[Data items]

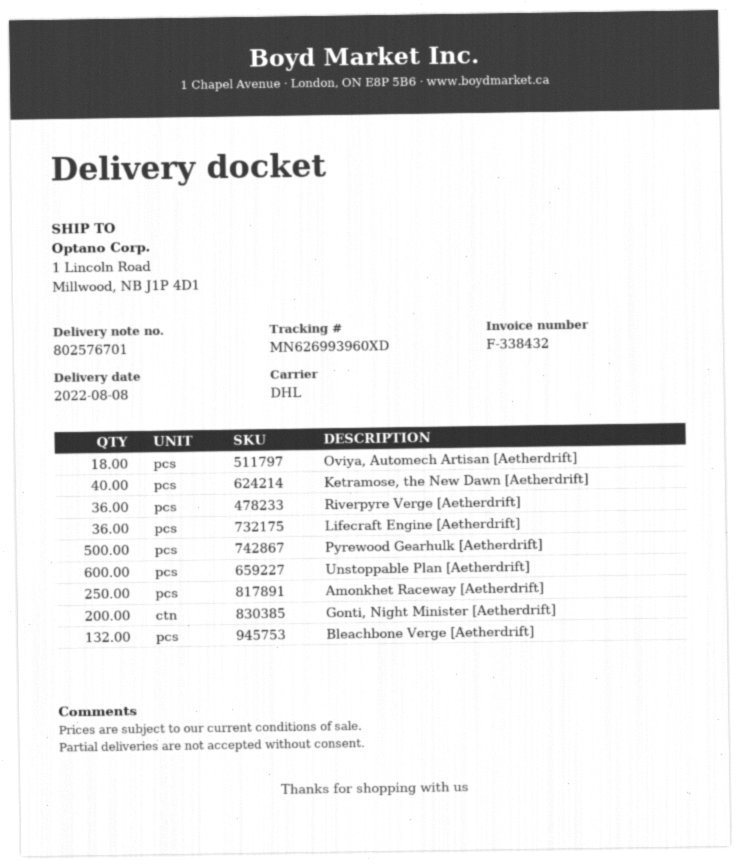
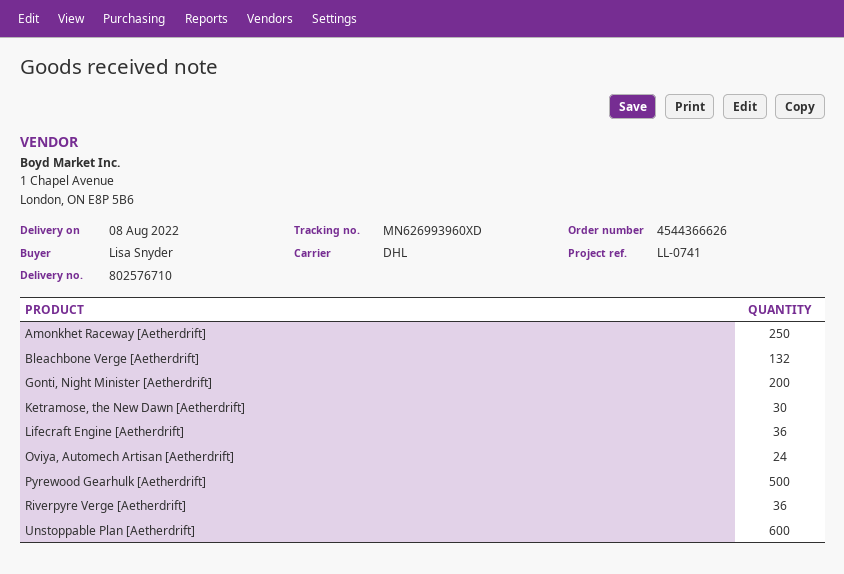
delivery note number: 802576701 -> 802576710
Oviya, Automech Artisan [Aetherdrift]: 18 -> 24
Ketramose, the New Dawn [Aetherdrift]: 40 -> 30

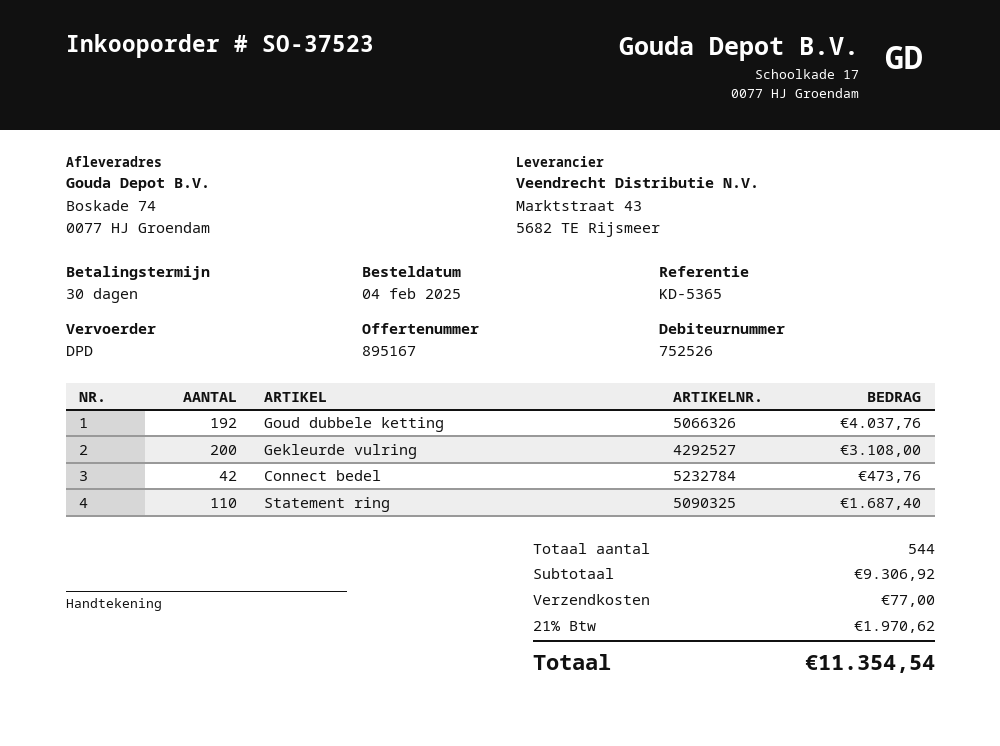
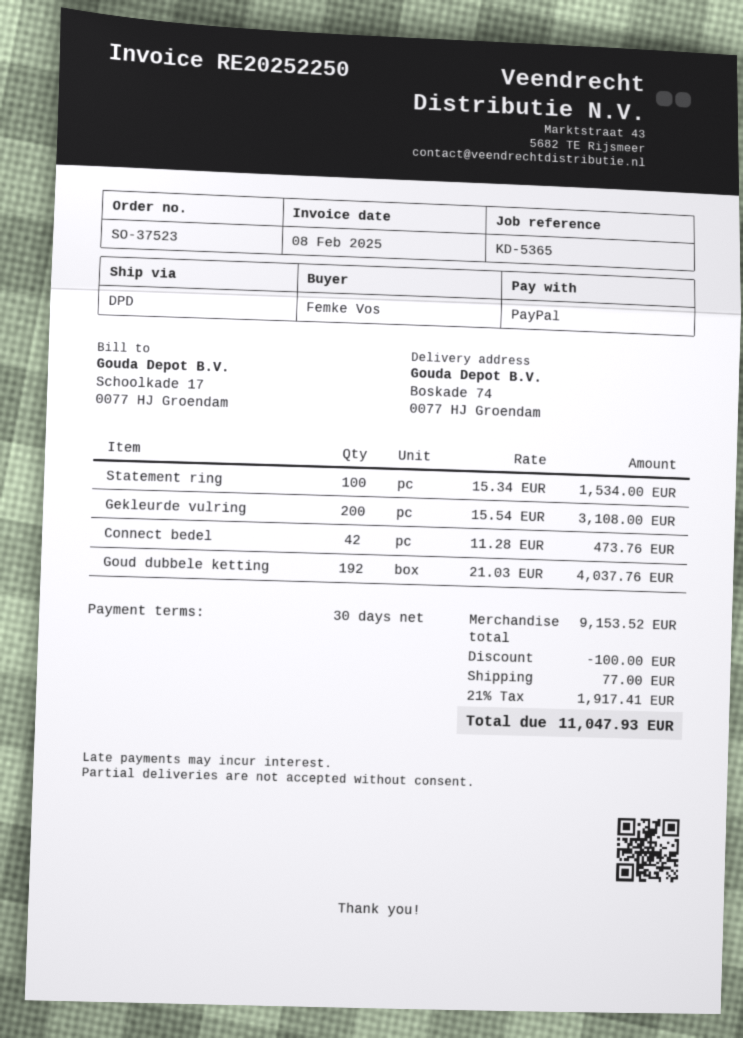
Statement ring: 110 for 1687.40 -> 100 for 1534.00
subtotal: 9306.92 -> 9153.52
discount: none -> 100.00
tax: 21% = 1970.62 -> 21% = 1917.41
total: 11354.54 -> 11047.93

** Task description **
Which of the lines above include the word "Aetherdrift"? Copy each of them.

** Answer to the problem **
Oviya, Automech Artisan [Aetherdrift]: 18 -> 24
Ketramose, the New Dawn [Aetherdrift]: 40 -> 30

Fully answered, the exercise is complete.